» TASK: Every line of the records must be repeated exactly; pictures stay out.

-- Opening Marker --

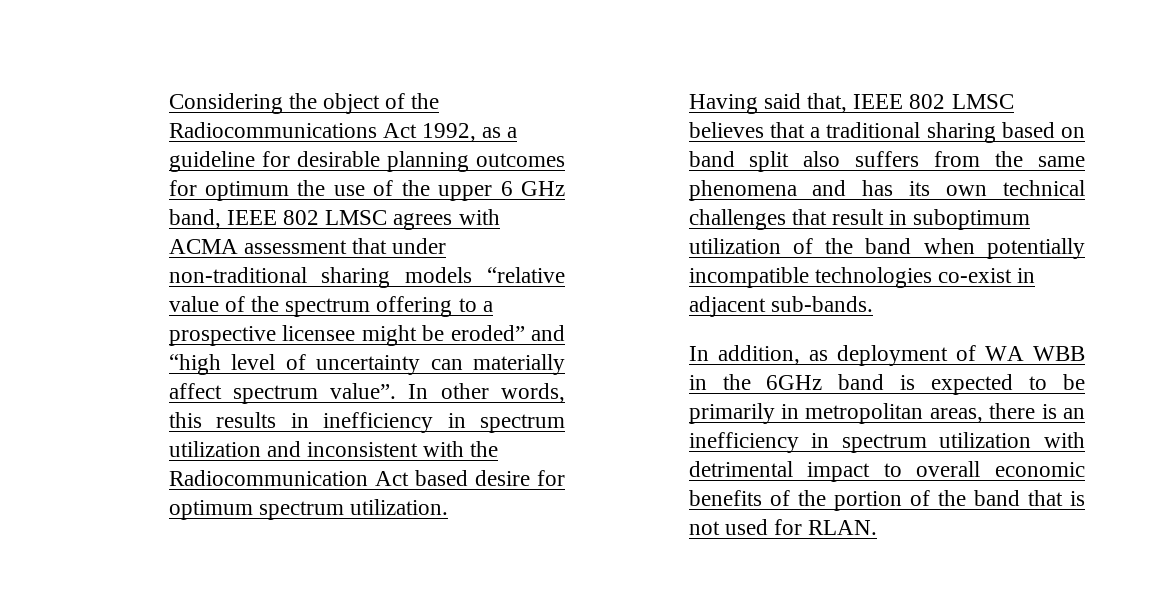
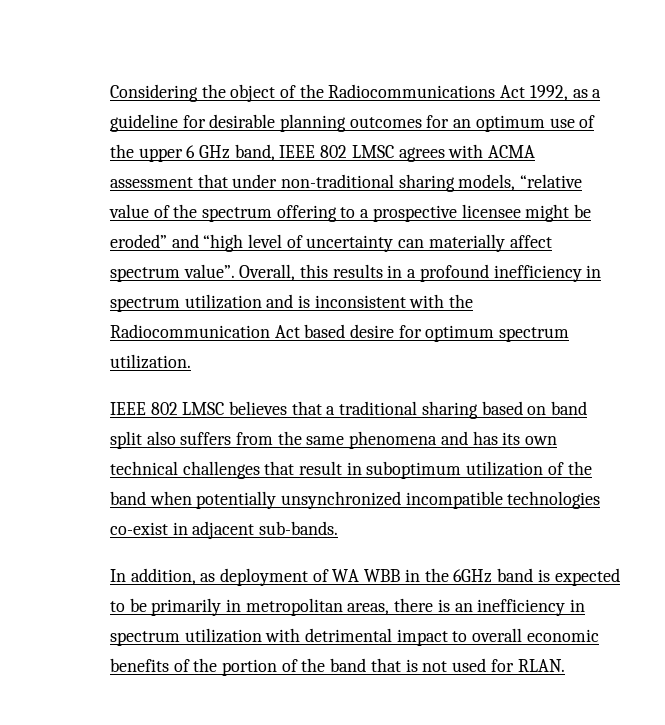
- Considering the object of the Radiocommunications Act 1992, as a guideline for desirable planning outcomes for optimum the use of the upper 6 GHz band, IEEE 802 LMSC agrees with ACMA assessment that under non-traditional sharing models “relative value of the spectrum offering to a prospective licensee might be eroded” and “high level of uncertainty can materially affect spectrum value”.
+ Considering the object of the Radiocommunications Act 1992, as a guideline for desirable planning outcomes for an optimum use of the upper 6 GHz band, IEEE 802 LMSC agrees with ACMA assessment that under non-traditional sharing models, “relative value of the spectrum offering to a prospective licensee might be eroded” and “high level of uncertainty can materially affect spectrum value”.
- In other words, this results in inefficiency in spectrum utilization and inconsistent with the Radiocommunication Act based desire for optimum spectrum utilization.
+ Overall, this results in a profound inefficiency in spectrum utilization and is inconsistent with the Radiocommunication Act based desire for optimum spectrum utilization.
- Having said that, IEEE 802 LMSC believes that a traditional sharing based on band split also suffers from the same phenomena and has its own technical challenges that result in suboptimum utilization of the band when potentially incompatible technologies co-exist in adjacent sub-bands.
+ IEEE 802 LMSC believes that a traditional sharing based on band split also suffers from the same phenomena and has its own technical challenges that result in suboptimum utilization of the band when potentially unsynchronized incompatible technologies co-exist in adjacent sub-bands.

-- Closing Marker --

» EXERCISE OUTPUT:
- Considering the object of the Radiocommunications Act 1992, as a guideline for desirable planning outcomes for optimum the use of the upper 6 GHz band, IEEE 802 LMSC agrees with ACMA assessment that under non-traditional sharing models “relative value of the spectrum offering to a prospective licensee might be eroded” and “high level of uncertainty can materially affect spectrum value”.
+ Considering the object of the Radiocommunications Act 1992, as a guideline for desirable planning outcomes for an optimum use of the upper 6 GHz band, IEEE 802 LMSC agrees with ACMA assessment that under non-traditional sharing models, “relative value of the spectrum offering to a prospective licensee might be eroded” and “high level of uncertainty can materially affect spectrum value”.
- In other words, this results in inefficiency in spectrum utilization and inconsistent with the Radiocommunication Act based desire for optimum spectrum utilization.
+ Overall, this results in a profound inefficiency in spectrum utilization and is inconsistent with the Radiocommunication Act based desire for optimum spectrum utilization.
- Having said that, IEEE 802 LMSC believes that a traditional sharing based on band split also suffers from the same phenomena and has its own technical challenges that result in suboptimum utilization of the band when potentially incompatible technologies co-exist in adjacent sub-bands.
+ IEEE 802 LMSC believes that a traditional sharing based on band split also suffers from the same phenomena and has its own technical challenges that result in suboptimum utilization of the band when potentially unsynchronized incompatible technologies co-exist in adjacent sub-bands.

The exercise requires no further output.